At one point in their lives, when it seemed like all her kids did was fight all day long, and things just started to get crazy, she decided to pray over it. And she got a specific and unusual answer about how to manage that situation. It was simple too, but she hadn’t come up with it on her own. Any time one of her kids came crying to her about some fight, she asked all involved parties to act out for her what had happened. And then as they acted it out, she stopped and observed for each child in the sequence of events, that he/she could have made the decision to stop fighting. And so they did this exercise over and over, and it helped them stop the fighting. She decided from then on that when she was unsure about a course of action in her parenting, even before consulting a parenting book, or another Mommy friend, she would kneel down and ask God specifically about what to do. Day in and day out, she asked for specific help with decision-making, and she tried to follow whatever that course would be, without questioning it. By choosing to act on those impressions, she continued to receive more guidance, And eventually God had taught her to nurture her kids to become who they were supposed to be. The person that they always were, before they came to her family.

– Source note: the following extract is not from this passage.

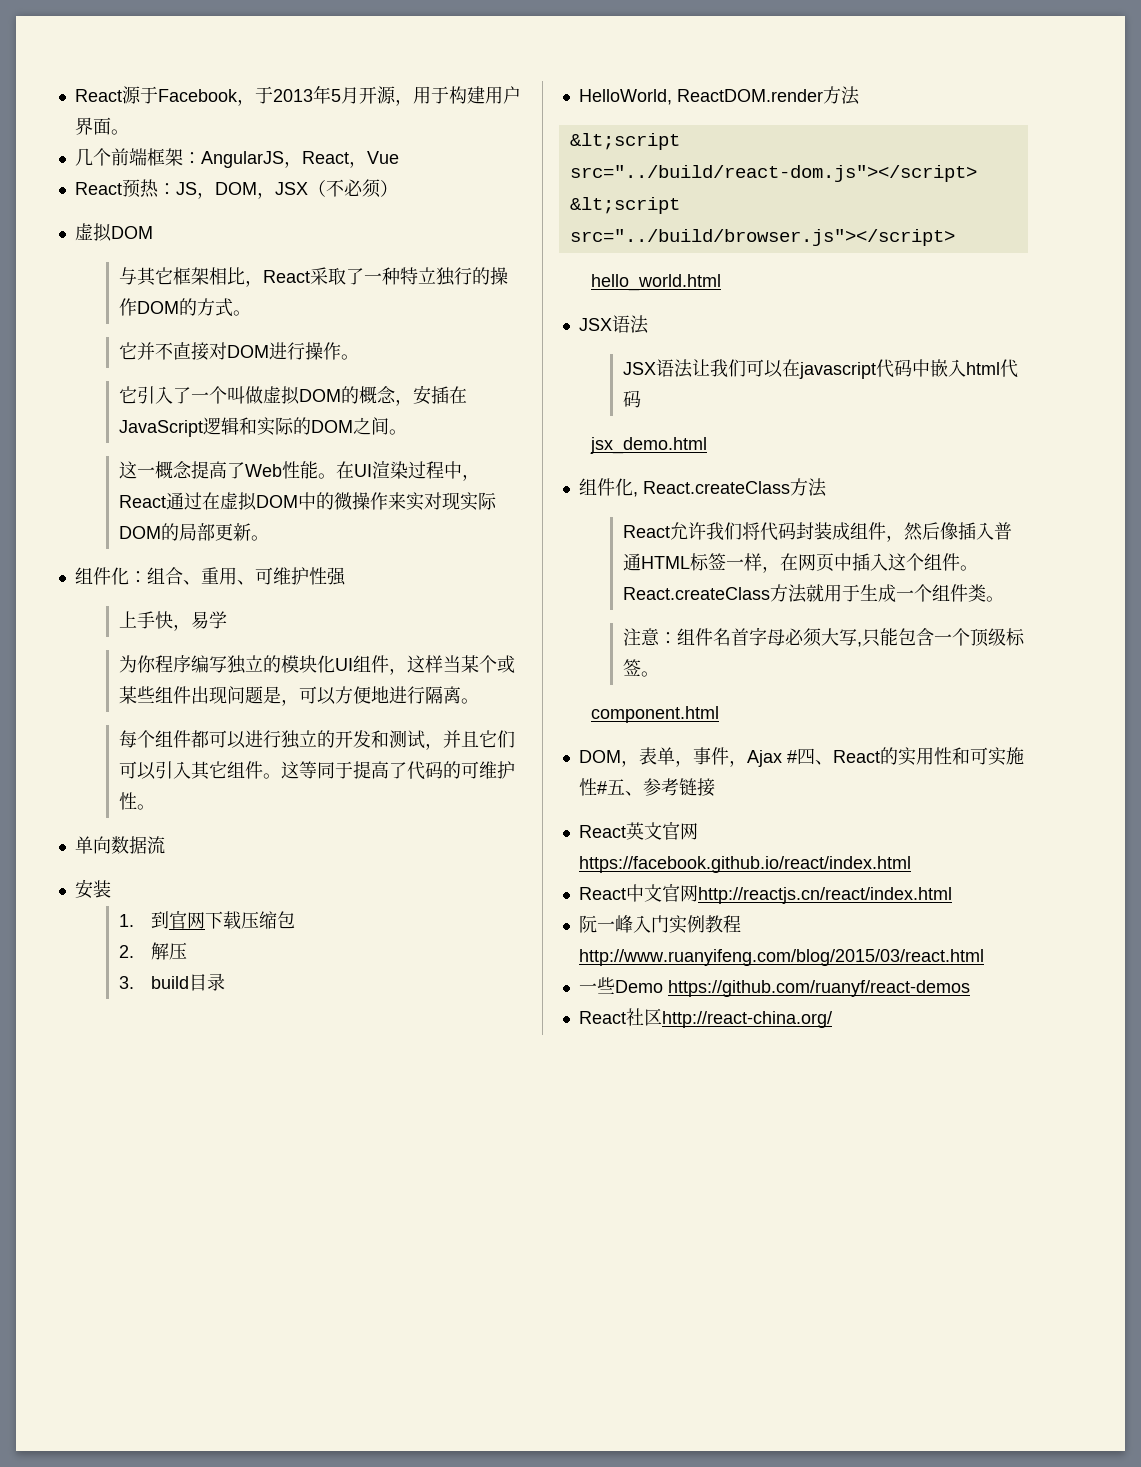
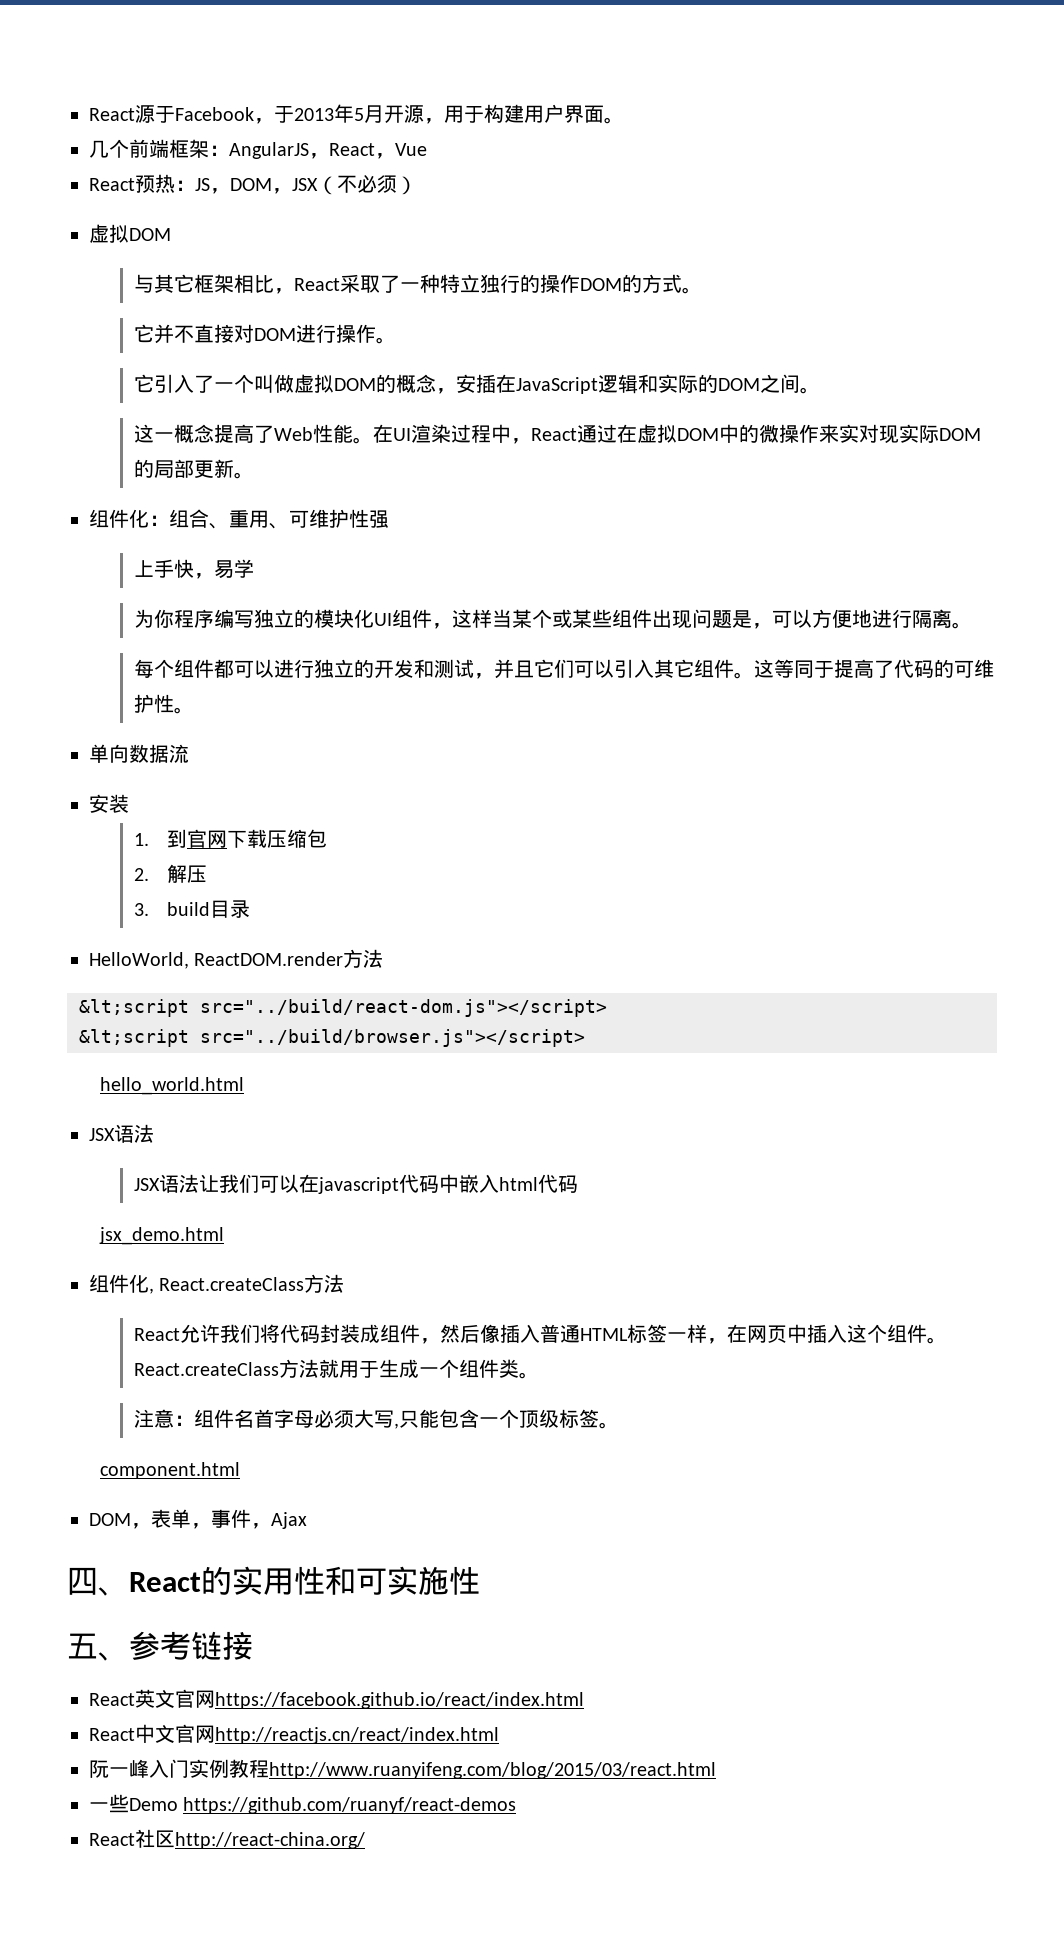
[786,750,797,763] # -> (307, 1520) //
[596,781,607,794] # -> (480, 1580) //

So what does any of this have to do with Brain Balance? Well, I’m starting to see my boys more clearly. I’m starting to get better acquainted with who they are, which we hadn’t been able to see in former times.  I’m figuring out that God does know my kids better than I do, and He will inform our parenting and decision-making, if we will let Him. So I sat down with our BB program director this last Thursday, to discuss Dash and Big B’s one-month progress reports. It was so fun to hear about their triumphs and trials in conquering the physical tasks that they were being asked to perform.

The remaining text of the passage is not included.